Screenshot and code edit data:

_ _ _ _ _ _ _

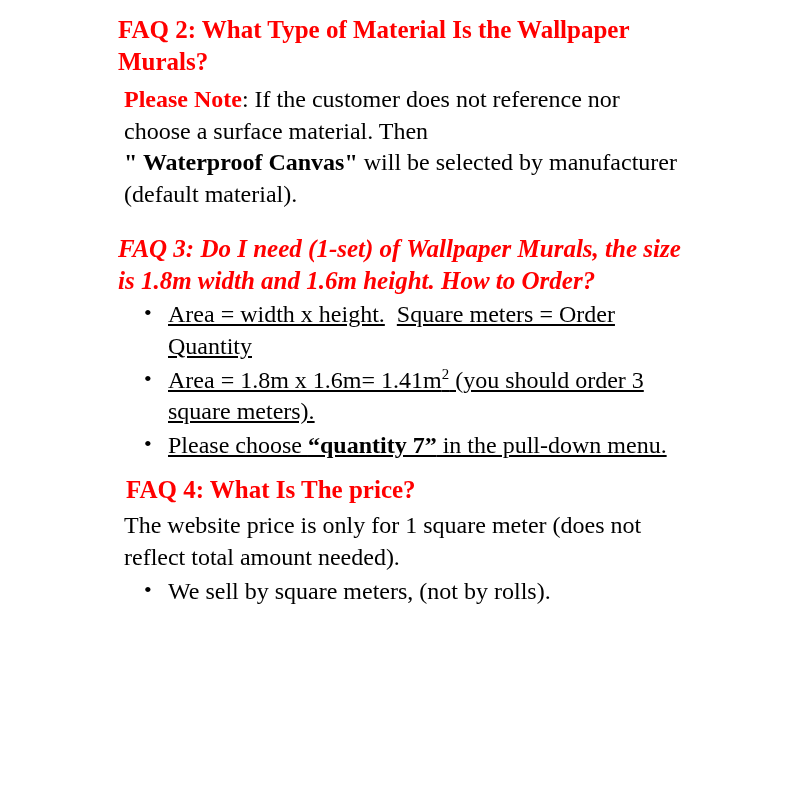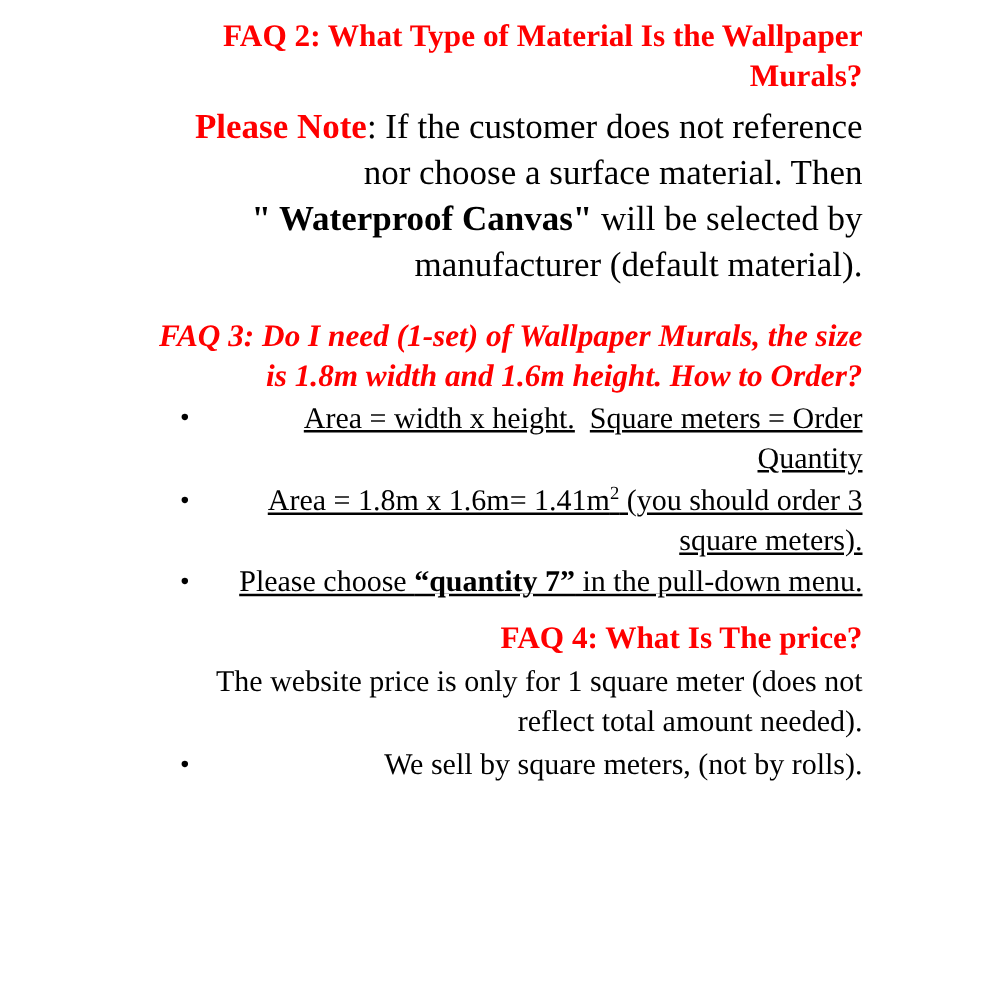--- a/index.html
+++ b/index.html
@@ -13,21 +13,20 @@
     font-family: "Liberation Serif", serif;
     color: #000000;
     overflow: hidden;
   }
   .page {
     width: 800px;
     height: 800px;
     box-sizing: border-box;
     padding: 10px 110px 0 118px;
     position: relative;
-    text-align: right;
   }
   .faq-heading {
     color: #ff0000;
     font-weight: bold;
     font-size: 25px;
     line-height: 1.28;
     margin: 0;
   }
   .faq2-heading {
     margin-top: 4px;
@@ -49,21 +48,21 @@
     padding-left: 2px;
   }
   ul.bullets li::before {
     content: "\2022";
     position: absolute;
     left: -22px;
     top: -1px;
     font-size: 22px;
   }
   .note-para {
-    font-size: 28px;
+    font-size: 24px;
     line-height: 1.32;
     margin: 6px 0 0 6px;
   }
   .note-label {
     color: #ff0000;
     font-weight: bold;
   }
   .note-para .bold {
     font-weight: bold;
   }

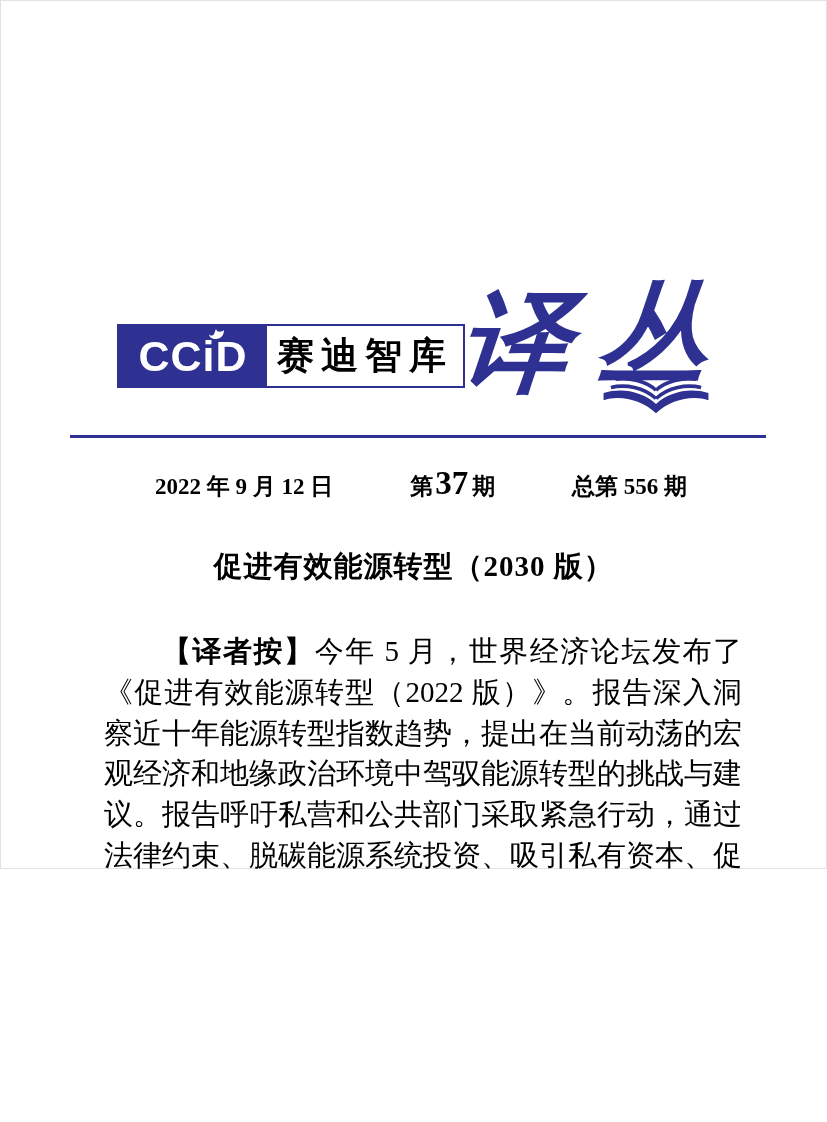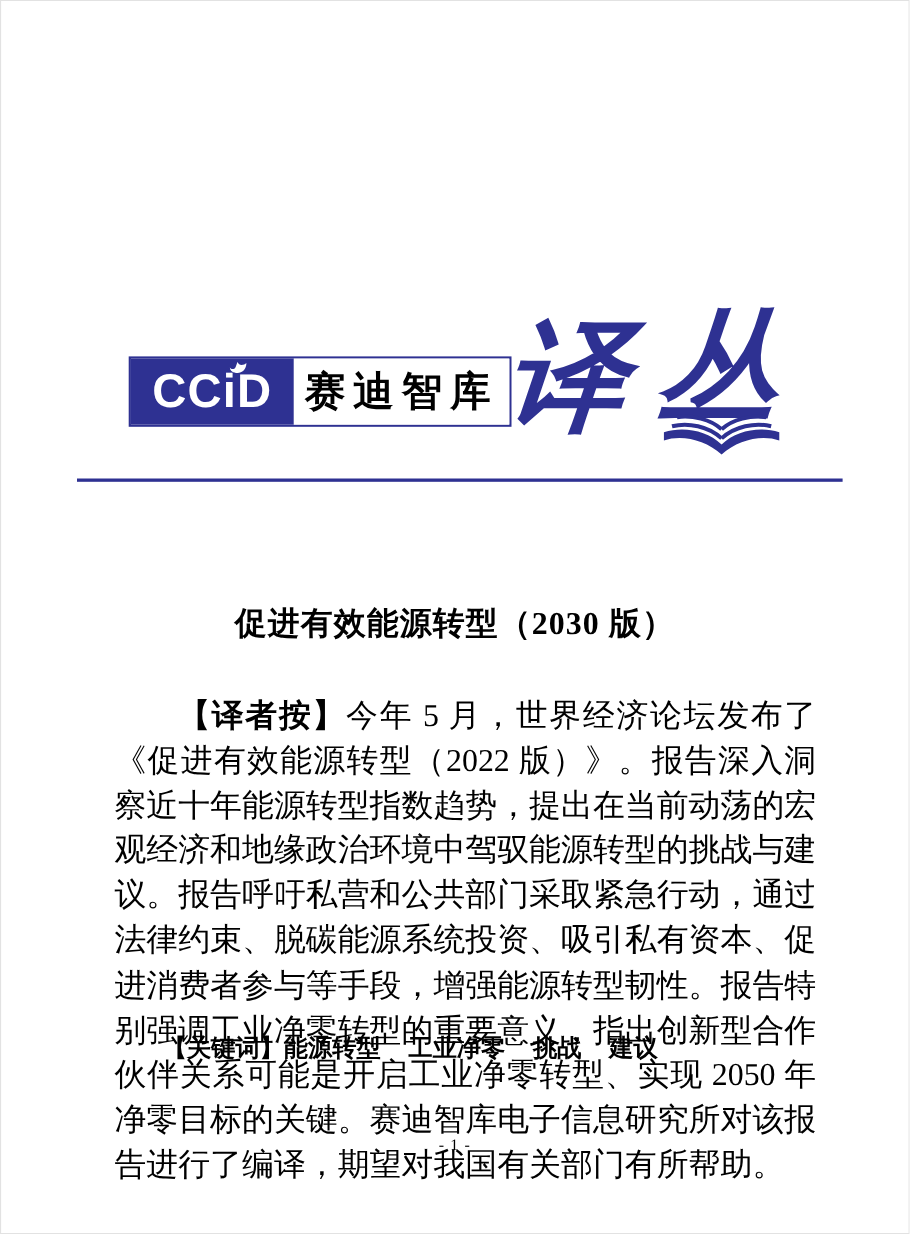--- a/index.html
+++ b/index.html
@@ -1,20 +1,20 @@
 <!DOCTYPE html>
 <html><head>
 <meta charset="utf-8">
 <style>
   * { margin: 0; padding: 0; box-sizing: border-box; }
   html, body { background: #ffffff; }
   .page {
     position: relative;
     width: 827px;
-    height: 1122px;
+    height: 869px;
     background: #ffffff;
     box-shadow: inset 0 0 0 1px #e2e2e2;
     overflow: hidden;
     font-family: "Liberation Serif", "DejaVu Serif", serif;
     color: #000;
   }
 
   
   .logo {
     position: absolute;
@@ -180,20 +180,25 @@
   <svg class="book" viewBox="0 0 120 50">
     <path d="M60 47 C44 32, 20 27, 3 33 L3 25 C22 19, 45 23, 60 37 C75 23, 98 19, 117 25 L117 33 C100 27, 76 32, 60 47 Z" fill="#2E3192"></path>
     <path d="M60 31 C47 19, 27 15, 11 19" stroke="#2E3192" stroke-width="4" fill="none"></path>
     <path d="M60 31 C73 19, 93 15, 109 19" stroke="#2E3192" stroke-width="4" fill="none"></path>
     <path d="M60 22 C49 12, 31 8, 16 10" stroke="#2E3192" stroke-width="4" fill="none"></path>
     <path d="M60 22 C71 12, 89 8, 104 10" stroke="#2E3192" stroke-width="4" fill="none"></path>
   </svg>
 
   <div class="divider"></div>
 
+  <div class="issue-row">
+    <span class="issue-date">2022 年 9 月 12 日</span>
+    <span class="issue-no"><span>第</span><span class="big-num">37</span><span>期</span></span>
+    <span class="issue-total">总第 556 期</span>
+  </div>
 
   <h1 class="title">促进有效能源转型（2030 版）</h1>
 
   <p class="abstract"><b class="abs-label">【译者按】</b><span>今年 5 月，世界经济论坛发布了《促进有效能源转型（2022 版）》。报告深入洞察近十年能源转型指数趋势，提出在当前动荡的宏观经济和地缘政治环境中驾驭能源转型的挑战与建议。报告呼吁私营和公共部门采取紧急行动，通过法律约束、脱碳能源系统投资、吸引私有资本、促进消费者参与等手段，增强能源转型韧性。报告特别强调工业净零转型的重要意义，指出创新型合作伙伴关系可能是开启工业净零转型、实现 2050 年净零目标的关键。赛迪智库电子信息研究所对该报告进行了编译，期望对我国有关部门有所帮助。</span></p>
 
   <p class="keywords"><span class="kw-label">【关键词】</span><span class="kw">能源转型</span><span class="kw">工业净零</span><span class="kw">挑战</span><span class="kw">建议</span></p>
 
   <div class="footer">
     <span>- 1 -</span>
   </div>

_ _ _ _ _ _ _

Problem to work on: Search the data above and return each line in which "width" occurs.

Result:
     width: 800px;
     width: 827px;
     <path d="M60 31 C47 19, 27 15, 11 19" stroke="#2E3192" stroke-width="4" fill="none"></path>
     <path d="M60 31 C73 19, 93 15, 109 19" stroke="#2E3192" stroke-width="4" fill="none"></path>
     <path d="M60 22 C49 12, 31 8, 16 10" stroke="#2E3192" stroke-width="4" fill="none"></path>
     <path d="M60 22 C71 12, 89 8, 104 10" stroke="#2E3192" stroke-width="4" fill="none"></path>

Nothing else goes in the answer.